- TASK -
The result should be the listing below restated word for word, with images left out.

- PROVIDED ENTRIES -

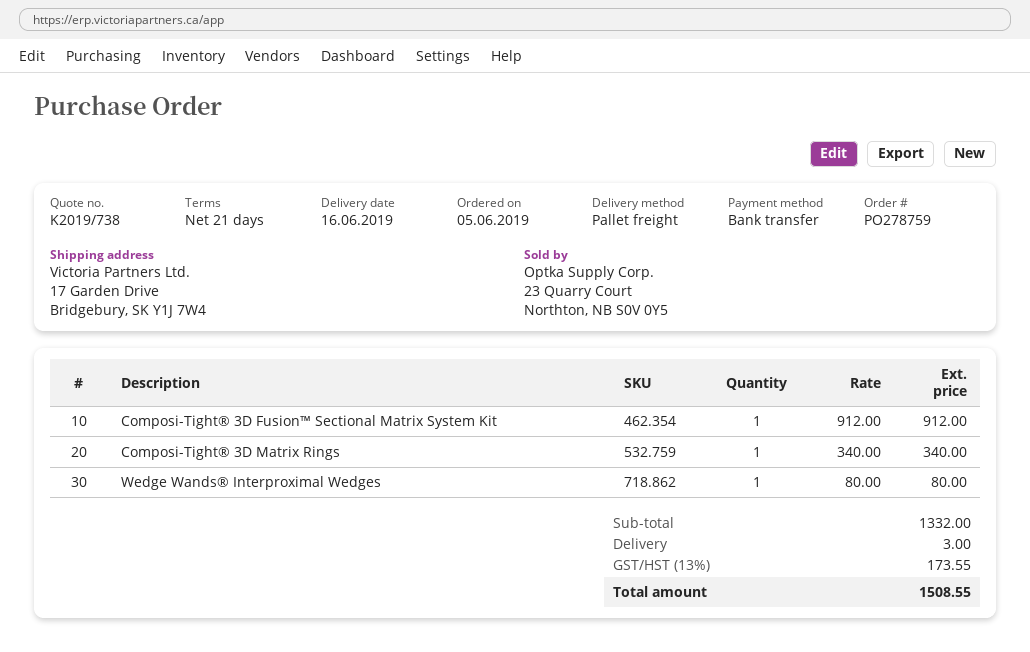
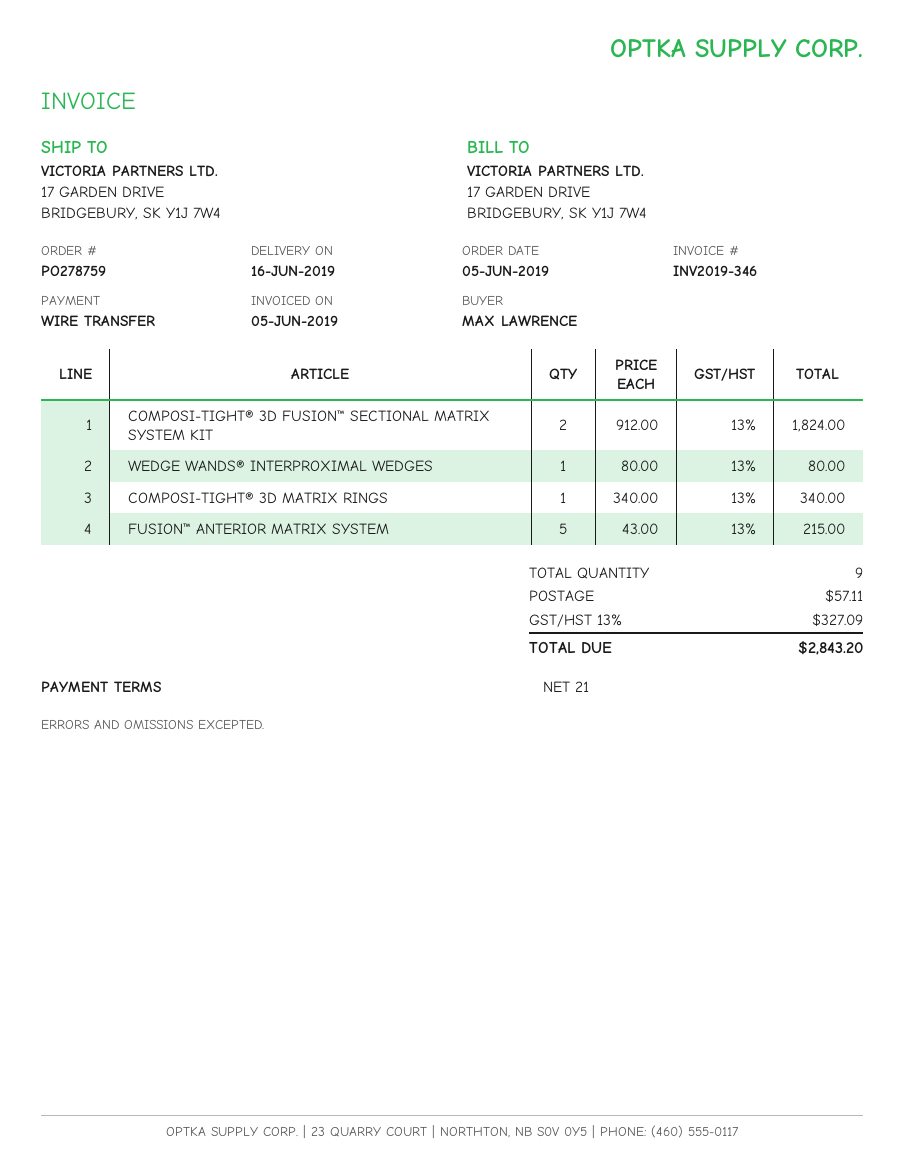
Composi-Tight® 3D Fusion™ Sectional Matrix System Kit: 1 x 912.00 = 912.00 -> 2 x 912.00 = 1824.00
FUSION™ ANTERIOR MATRIX SYSTEM: none -> 5 x 43.00 = 215.00
shipping: 3.00 -> 57.11
tax: 13% = 173.55 -> 13% = 327.09
total: 1508.55 -> 2843.20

- YOUR RESPONSE -
Composi-Tight® 3D Fusion™ Sectional Matrix System Kit: 1 x 912.00 = 912.00 -> 2 x 912.00 = 1824.00
FUSION™ ANTERIOR MATRIX SYSTEM: none -> 5 x 43.00 = 215.00
shipping: 3.00 -> 57.11
tax: 13% = 173.55 -> 13% = 327.09
total: 1508.55 -> 2843.20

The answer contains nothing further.